*INSTRUCTIONS TO FOLLOW:*
The lines below starting at the line containing "(871, 721) none -> [950,329,1017,347] agrego" and ending at the line containing "[107,893,203,910] [107,943,1218,963] [107,979,195,994]" are to be repeated exactly, with both ends kept and nothing else added.

*DATA SHOWN:*
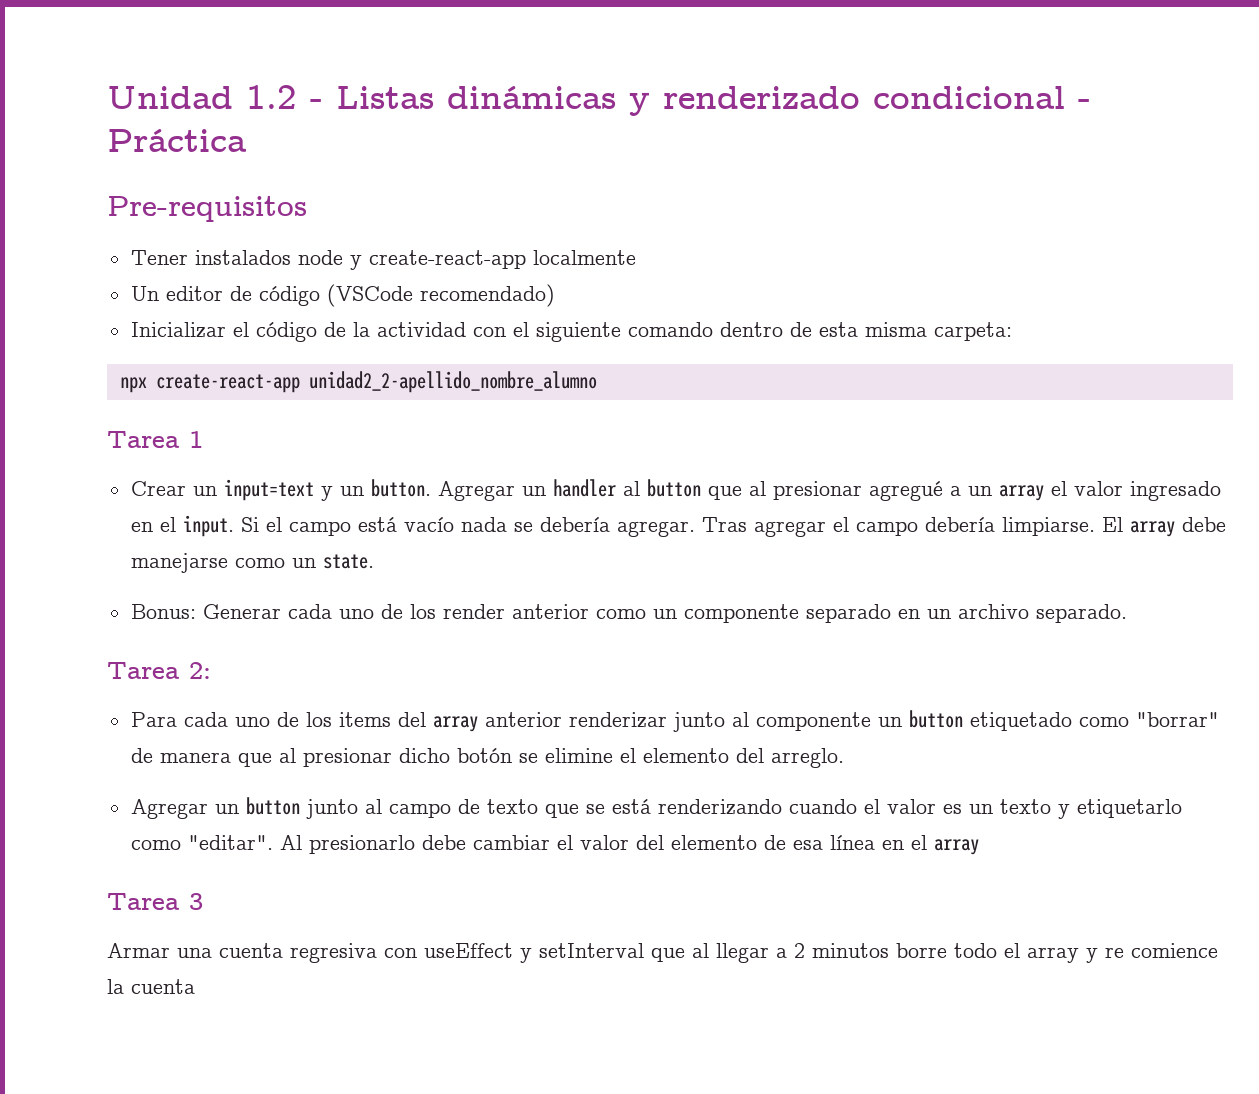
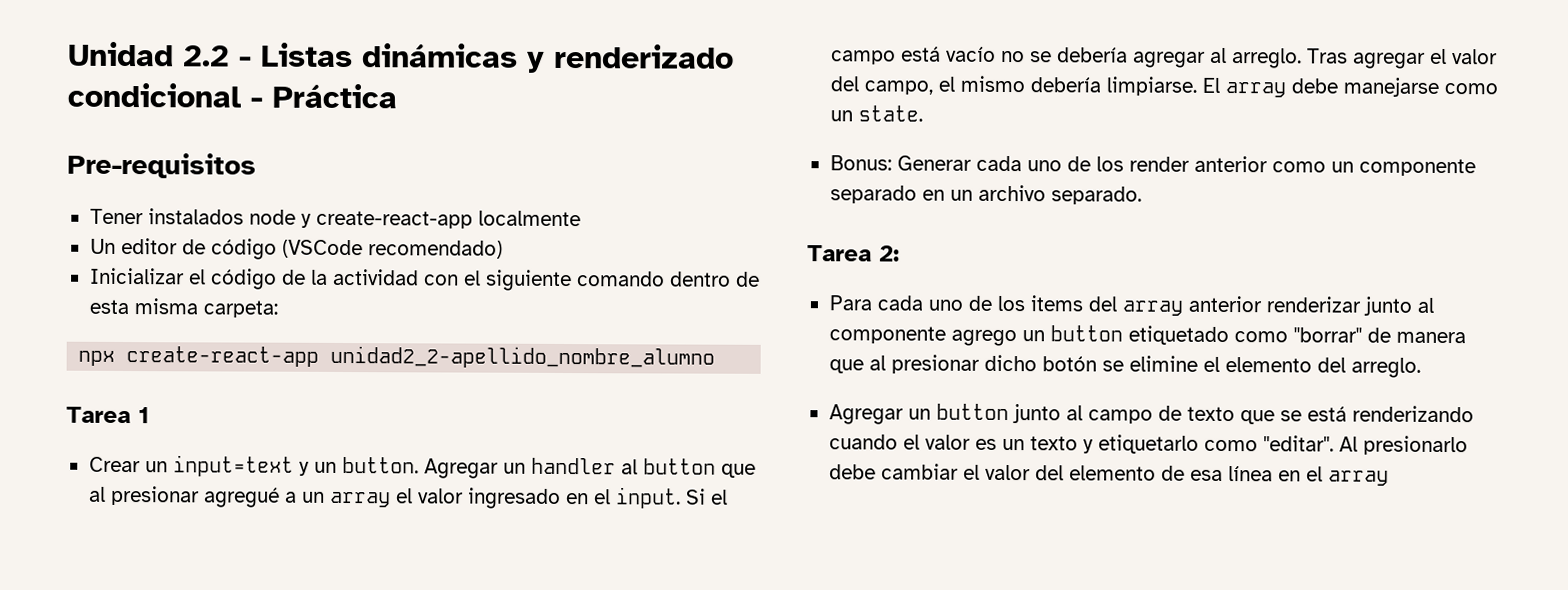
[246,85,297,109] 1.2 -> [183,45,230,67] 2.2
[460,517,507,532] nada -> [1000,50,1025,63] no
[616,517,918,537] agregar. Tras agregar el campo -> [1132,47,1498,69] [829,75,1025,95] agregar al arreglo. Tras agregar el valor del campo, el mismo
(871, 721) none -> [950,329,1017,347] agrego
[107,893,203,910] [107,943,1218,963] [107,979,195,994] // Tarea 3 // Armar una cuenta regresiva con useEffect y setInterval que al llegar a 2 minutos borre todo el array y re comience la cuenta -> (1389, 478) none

==

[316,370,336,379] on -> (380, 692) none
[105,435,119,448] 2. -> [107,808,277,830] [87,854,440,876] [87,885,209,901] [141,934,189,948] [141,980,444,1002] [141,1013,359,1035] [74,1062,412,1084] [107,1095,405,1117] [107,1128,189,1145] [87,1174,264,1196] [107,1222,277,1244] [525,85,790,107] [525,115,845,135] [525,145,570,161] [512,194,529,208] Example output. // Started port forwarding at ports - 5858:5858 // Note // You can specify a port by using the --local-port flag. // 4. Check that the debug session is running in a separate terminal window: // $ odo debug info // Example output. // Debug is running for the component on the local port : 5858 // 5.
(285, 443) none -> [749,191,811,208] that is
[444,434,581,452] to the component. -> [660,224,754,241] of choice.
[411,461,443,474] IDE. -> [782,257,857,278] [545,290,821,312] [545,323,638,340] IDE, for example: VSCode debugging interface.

...

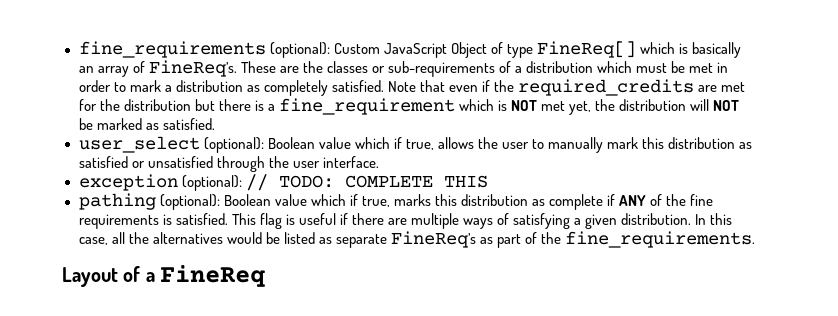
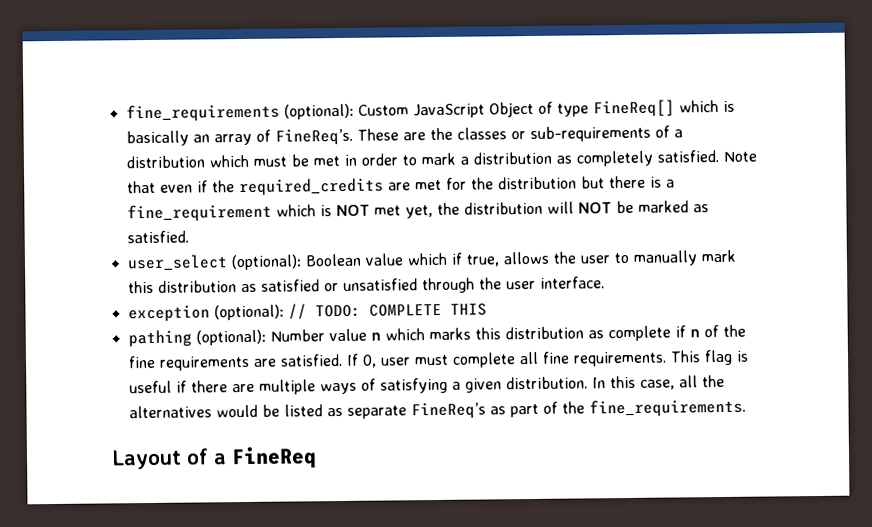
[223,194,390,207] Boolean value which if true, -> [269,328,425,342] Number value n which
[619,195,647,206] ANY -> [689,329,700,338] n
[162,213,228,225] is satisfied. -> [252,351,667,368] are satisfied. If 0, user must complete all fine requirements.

*SOLUTION TO THE PROBLEM:*
(871, 721) none -> [950,329,1017,347] agrego
[107,893,203,910] [107,943,1218,963] [107,979,195,994] // Tarea 3 // Armar una cuenta regresiva con useEffect y setInterval que al llegar a 2 minutos borre todo el array y re comience la cuenta -> (1389, 478) none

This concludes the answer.